I hope Bayer (BAYRY) CEO Marijn Dekkers wasn't expecting anyone to take him seriously when he told Bloomberg that he is open to a "merger of equals" with another company, because such a merger would only benefit Bayer and would hobble the merged partner with Bayer's inefficiencies. Dekkers spoke the truth when he said:

I would be open to making the company stronger if the right opportunity were to come.
He's absolutely right. A merger with a company of comparable size would only make Bayer "stronger" because Bayer -- to put it in layman's terms -- sucks. Dekkers believes there are "three or four" companies that Bayer might merge with, but he didn't name them.
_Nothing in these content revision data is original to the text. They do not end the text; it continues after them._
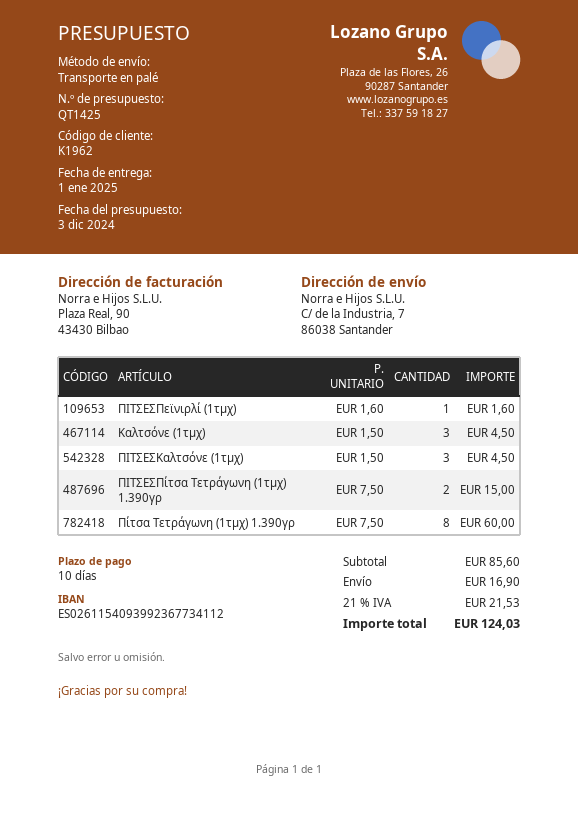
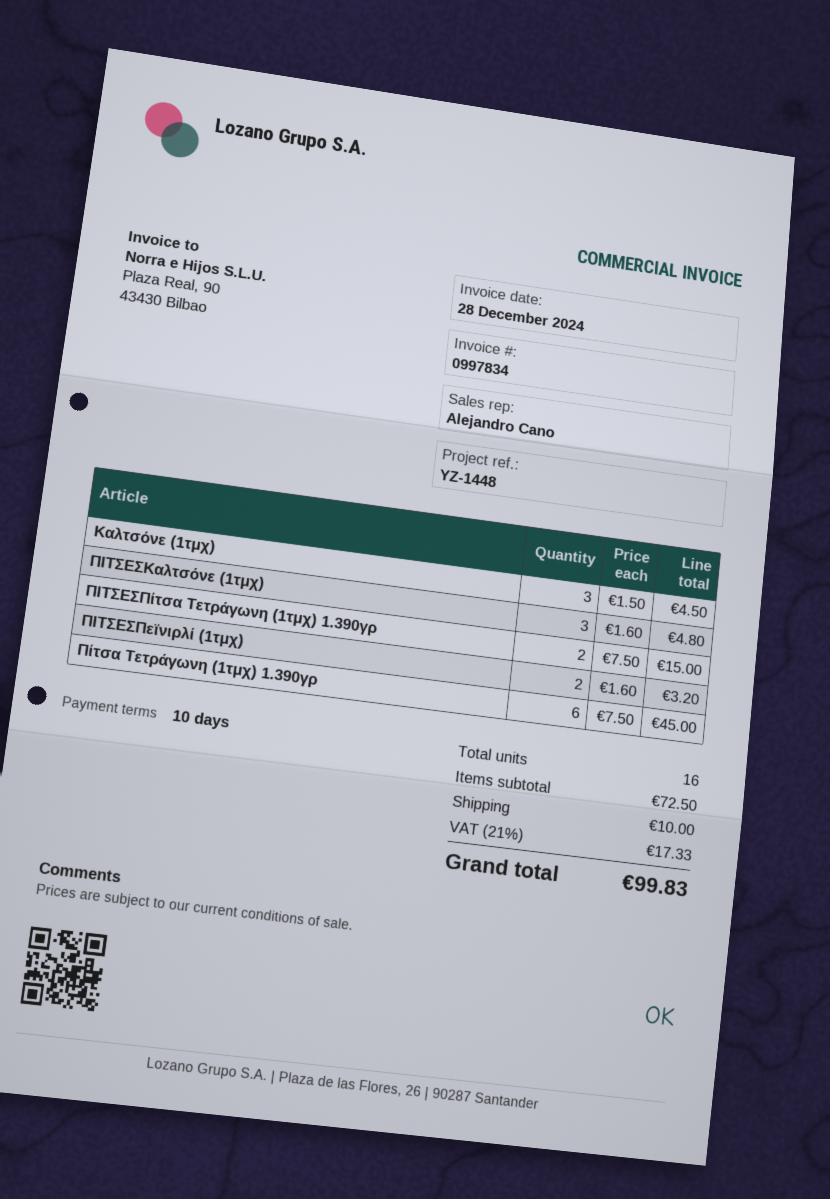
ΠΙΤΣΕΣΠεϊνιρλί (1τμχ): 1 x 1.60 = 1.60 -> 2 x 1.60 = 3.20
ΠΙΤΣΕΣΚαλτσόνε (1τμχ): 3 x 1.50 = 4.50 -> 3 x 1.60 = 4.80
Πίτσα Τετράγωνη (1τμχ) 1.390γρ: 8 x 7.50 = 60.00 -> 6 x 7.50 = 45.00
subtotal: 85.60 -> 72.50
shipping: 16.90 -> 10.00
tax: 21% = 21.53 -> 21% = 17.33
total: 124.03 -> 99.83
This chart (below) represents a basket of companies of similar size to Bayer. I have ranked them based on the amount of dollars (or euros) each company makes per dollar invested in sales, marketing and administration costs, which are usually a drug company's major quarterly expenses. The results describe how good each company is at turning a dollar invested in its people right now into a sale of the drugs it has on hand right now (click to enlarge):


Most drug companies can spin a dollar into $3 or $4 every quarter. Except for Bayer. Bayer is the sad blue line at the bottom of this chart, the company that frequently gets less than €2 per euro spent on the bulk of its operating expenses. The fact that its performance is so consistent says something about the company's margin-management, I suppose, but if Dekkers' people were any good at their jobs that line would be sloping upward. Even Pfizer (PFE), a company that's in the middle of a humiliating U-turn which will undo many of the mergers it made in the last 10 years or so, can get $3.66 on a dollar invested each quarter.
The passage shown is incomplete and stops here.